Franklin, the San Mateo, California-based manager of the Franklin and Templeton mutual funds, refused to accept a deal and has asked U.S. Bankruptcy Judge Christopher Klein to reject Stockton's debt-cutting plan.

40 Years

The company said the city has enough money to give it as much as other creditors. Stockton "has the ability (if not the willingness) to pay vastly more of Franklin's claim over time from future revenues," it said in court papers last month.

Stockton said it can't afford to pay more.

"Franklin complains about the high cost of funding pension benefits and the inherent uncertainty in the cost of funding pension benefits over a 30-year period, but offers absolutely no solutions," the city said in court papers.

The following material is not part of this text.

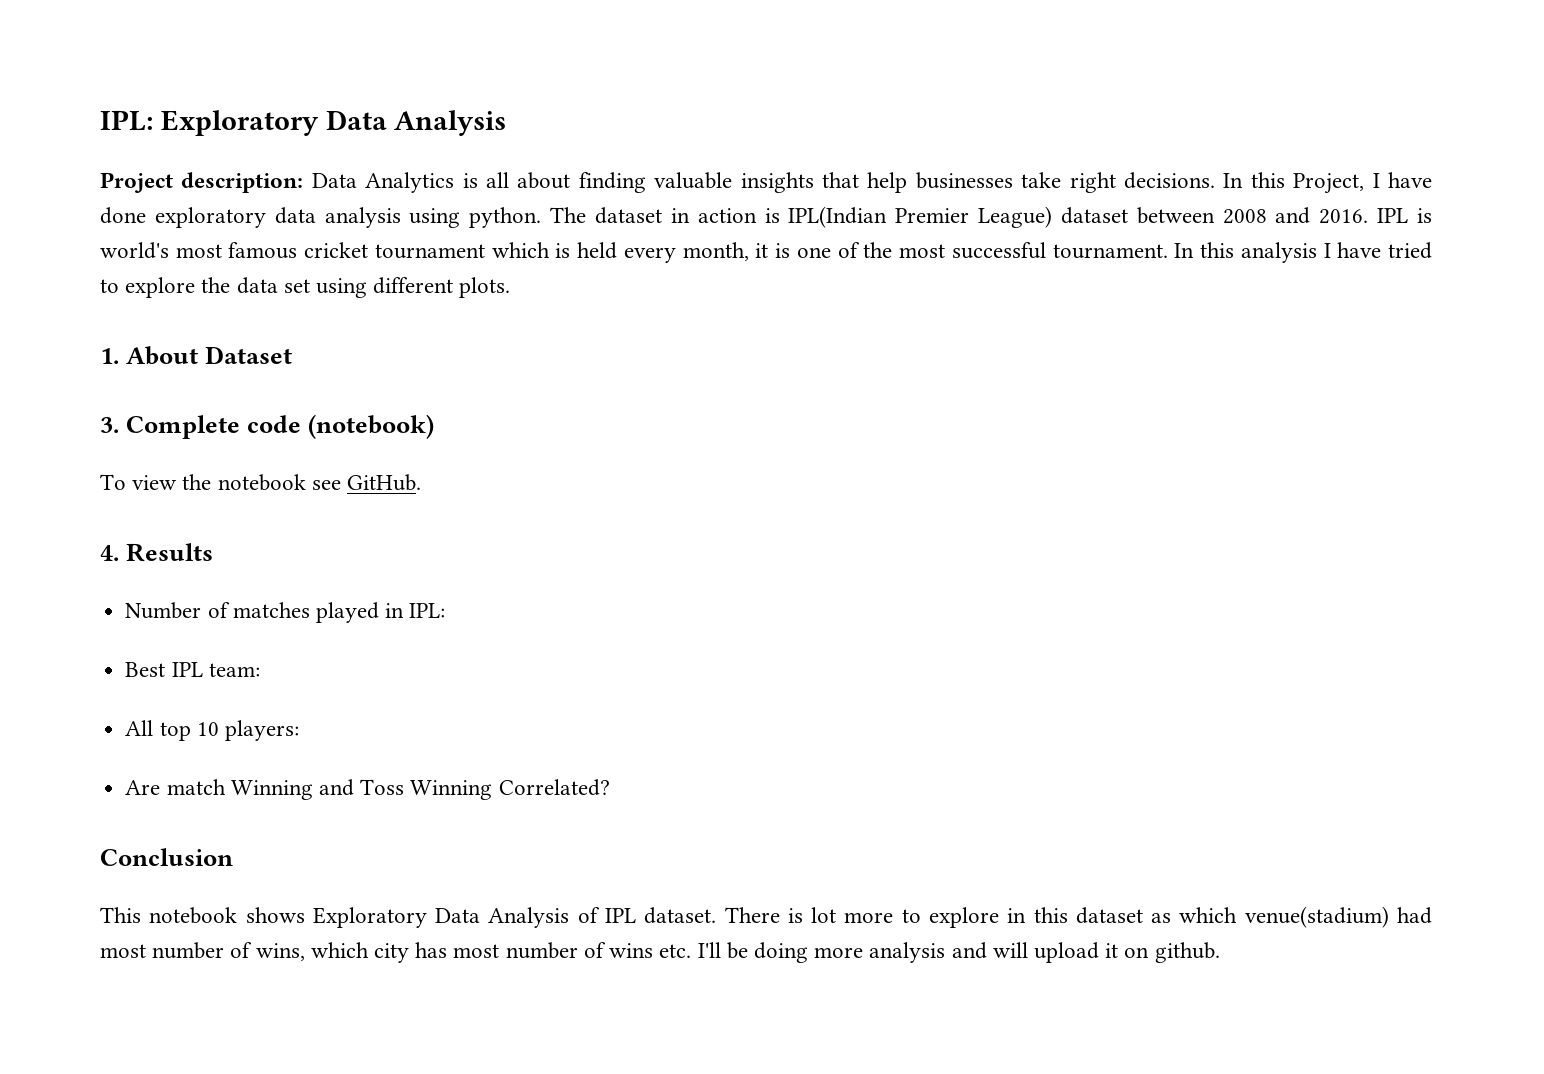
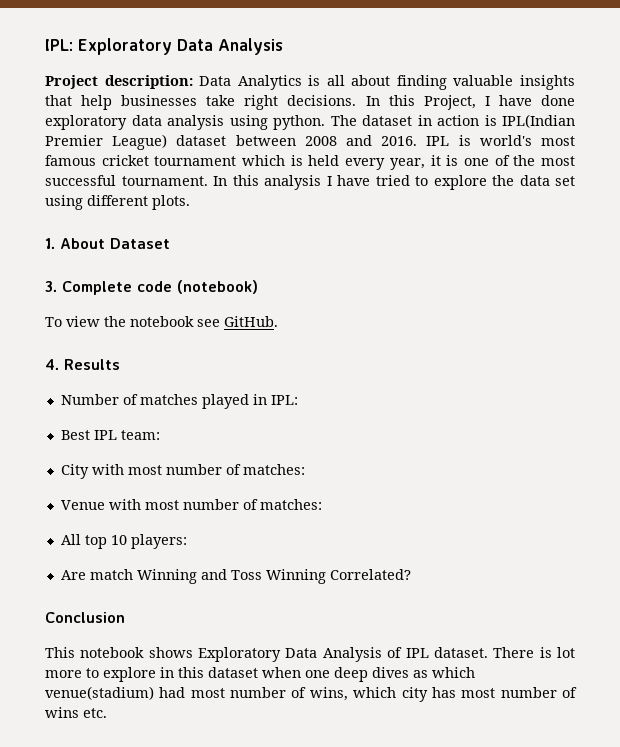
[682,242,749,261] month, -> [389,158,425,170] year,
(260, 670) none -> [60,464,305,479] [60,499,322,510] // City with most number of matches: // Venue with most number of matches:
(1143, 915) none -> [262,667,409,682] when one deep dives
[697,942,1220,963] I'll be doing more analysis and will upload it on github. -> (107, 713) none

The city said it's treating Franklin's debt the same way it's handling the claim for retiree health benefits. Both are getting about 1 percent.

The California Public Employees' Retirement System will be paid in full. Imposing cuts would have threatened Stockton's participation in the pension system, and had Calpers thrown Stockton out of the fund, the city would have faced a $1.62 billion claim for unfunded pension liability, Stockton said in court filings.

Unsecured Creditor

Franklin's case will turn on whether the judge decides Calpers should have been treated like an ordinary unsecured creditor, said Dale Ginter, a lawyer who represented creditors in the bankruptcy of Vallejo, California.

Stockton was one of three California cities to file for bankruptcy within a few months of each other in 2012. The mountain resort town of Mammoth Lakes filed in July after a court ordered it to pay $43 million to a land company. It settled that dispute about a month later and the bankruptcy was dismissed.

San Bernardino, about 60 miles east of Los Angeles, filed in August 2012. It's still in bankruptcy, where a federal judge is helping mediate its disputes with creditors.

The case is In re Stockton, 12-bk-32118, U.S. Bankruptcy Court, Eastern District of California (Sacramento).